The significant contribution of this research is a new method for detecting the presence of outliers in a dataset. The method proposed is a clustering-based one. Even though there are some techniques in the present research with respect to outlier detection using clustering, the work presented in this paper differs significantly as it applies clustering in reverse. It is also claimed in this work that the clusters formed are meaningful. In addition, the proposed work can be applied for datasets with different types of attributes like nominal, ordinal and real values, which is a real challenge. In this paper, the proposed outlier detection method is applied for finding network intrusions. But it can be applied for problems in any application domain. Another noteworthy claim is that, compared to the other similar works in literature, the proposed work is able to enhance the detection of R2L attacks.

The rest of this paper is organized as follows: Section 2 presents a review of literature. Section 3 describes the framework of outlier based intrusion detection in a semi-supervised fashion. Section 4 gives a description of the dataset used and discusses Improved Hybrid Feature Selection (IHFS), the method applied for feature selection. Section 5 gives a brief account on Clustering Based Outlier Detection (CBOD), our previous work, analyzes its performance and pinpoints its inability to detect some R2L attacks. Section 6 gives a comprehensive description of the proposed method, Multi-stage Clustering Based Outlier Detection (MCBOD), proves its ability to detect most of the R2L attacks and analyzes its performance with reference to the existing methods in the literature. The conclusions and future scope are presented in sect. 7.

2 Related Work

Denning was the first researcher to propose Anomaly-based IDS in 1987 [4]. Much has been published attempting to improve the performance of anomaly-based techniques for the past few decades and it is not possible to cover all aspects in a short review. Several promising anomaly-based approaches have been examined in the literature trying to provide a safe and secure environment for organizations. A summary of such anomaly-based methods, its classification, advantages and disadvantages, a detailed review of such schemes can be found in [5,6,7,8,9,10,11,12]. This section presents a comprehensive list of works with specific reference to data mining.
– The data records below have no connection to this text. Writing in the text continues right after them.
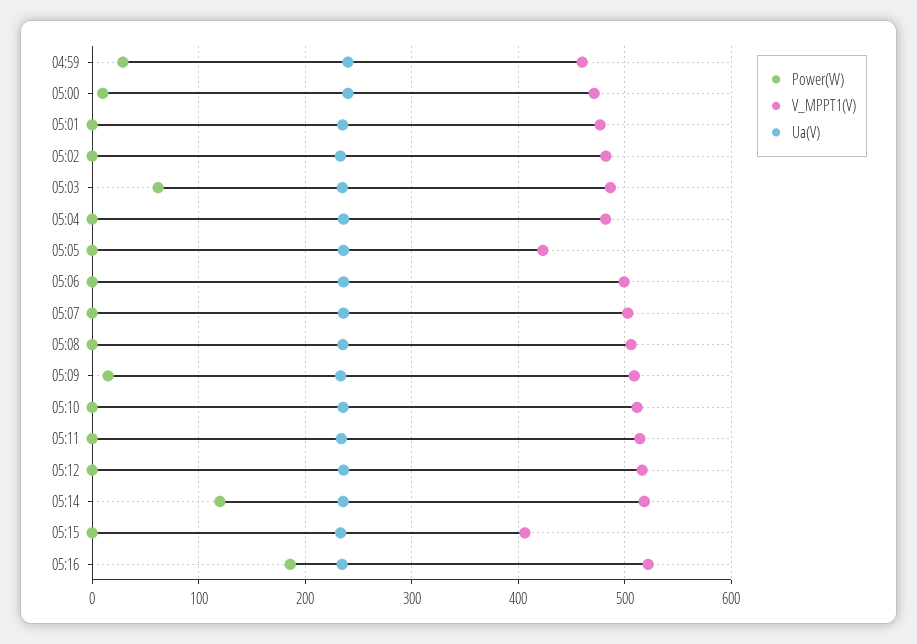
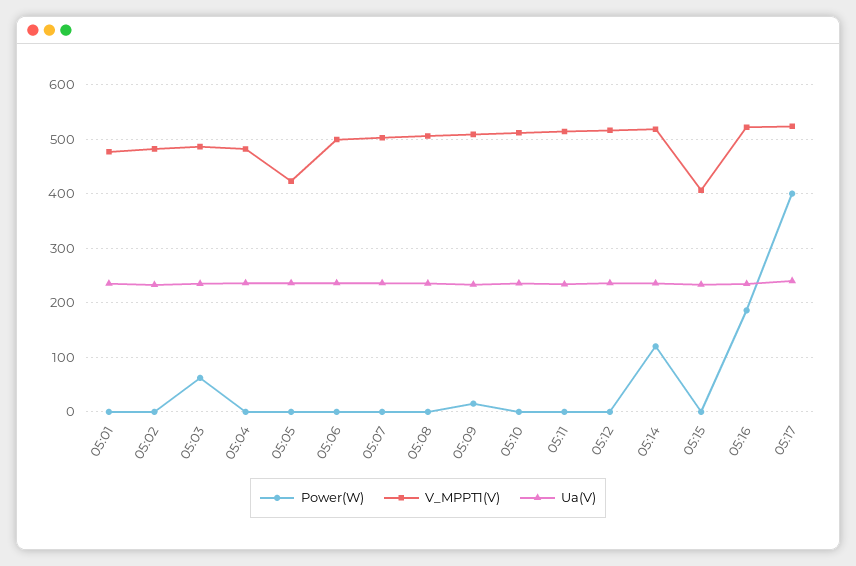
Power(W), 04:59: 30 -> none
V_MPPT1(V), 04:59: 460 -> none
Ua(V), 04:59: 240 -> none
Power(W), 05:00: 10 -> none
V_MPPT1(V), 05:00: 470 -> none
Ua(V), 05:00: 240 -> none
Power(W), 05:17: none -> 400
V_MPPT1(V), 05:17: none -> 520
Ua(V), 05:17: none -> 240

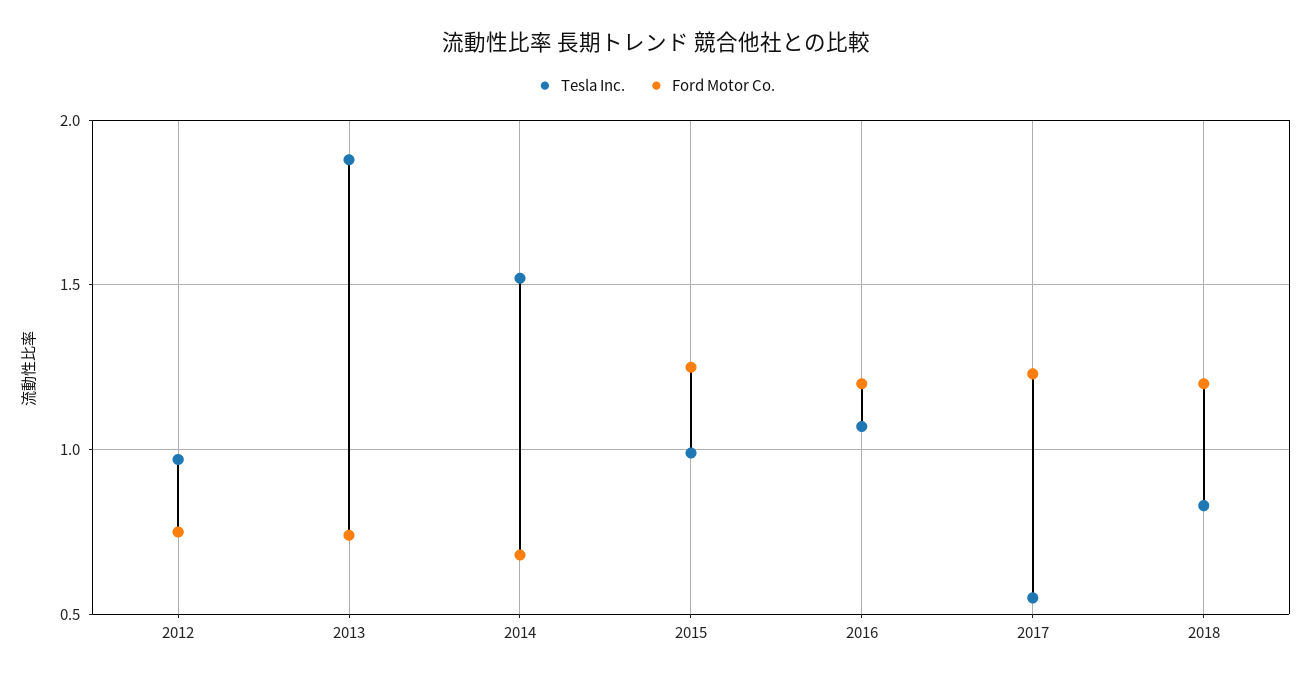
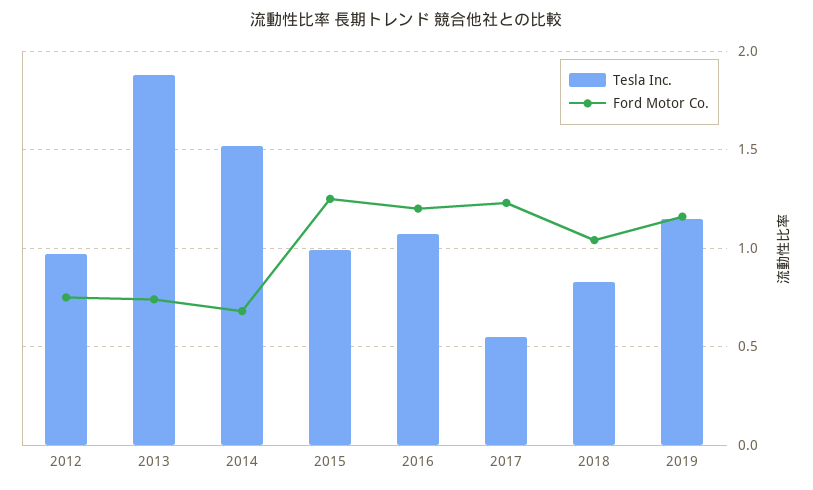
Ford Motor Co., 2018: 1.2 -> 1.05
Tesla Inc., 2019: none -> 1.15
Ford Motor Co., 2019: none -> 1.15

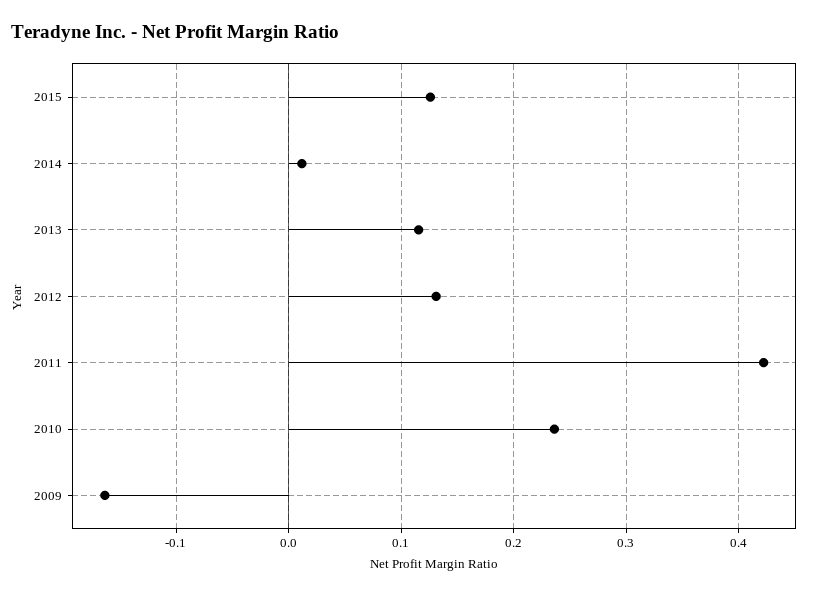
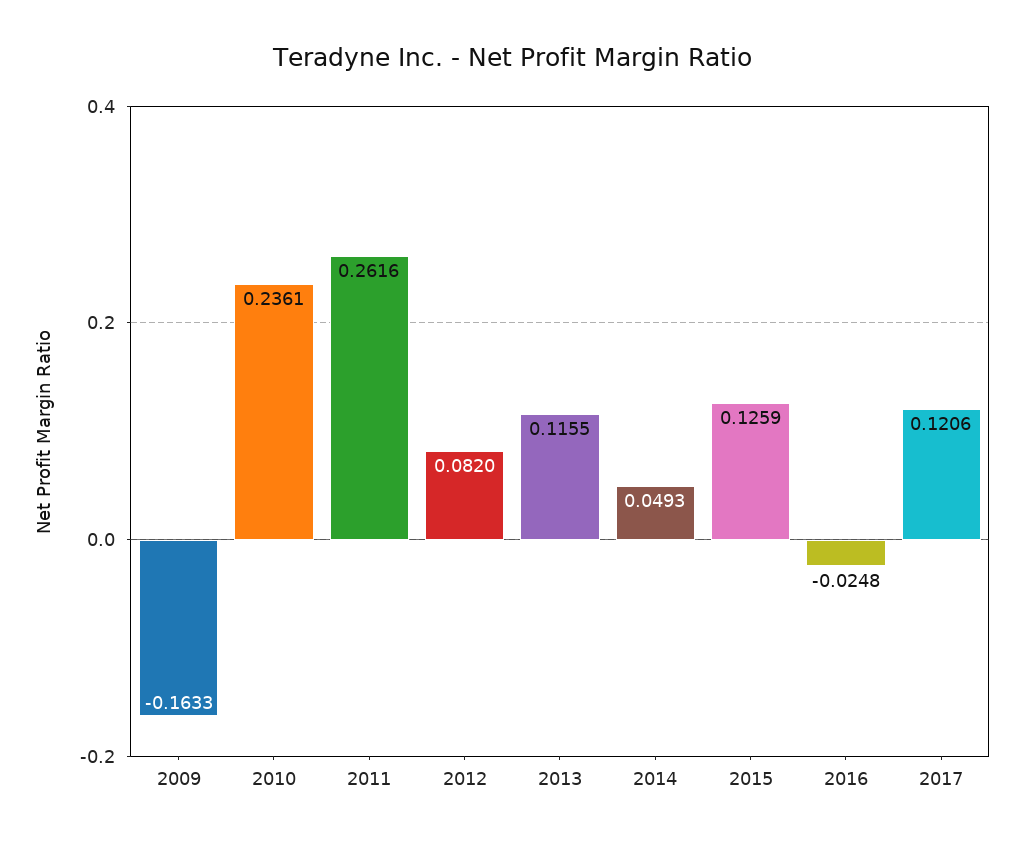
2014: 0.01 -> 0.0493
2012: 0.13 -> 0.082
2011: 0.42 -> 0.2616
2016: none -> -0.0248
2017: none -> 0.1206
Data mining methods were first applied for IDS by Lee and Stolfo [13]. Since then, data mining is one of the most known methods suitable for anomaly-based intrusion detection [14]. Even though there are many types of attacks and many ways of deploying IDS, the attack behavior can be learnt by applying Machine learning and deep learning techniques [15]. An elaborate survey of research works involving data mining and machine learning methods is given in [2]. A review on outlier/anomaly detection in time series data is presented in [16] which provides a structured and comprehensive state-of-the-art on outlier detection techniques in the context of time series.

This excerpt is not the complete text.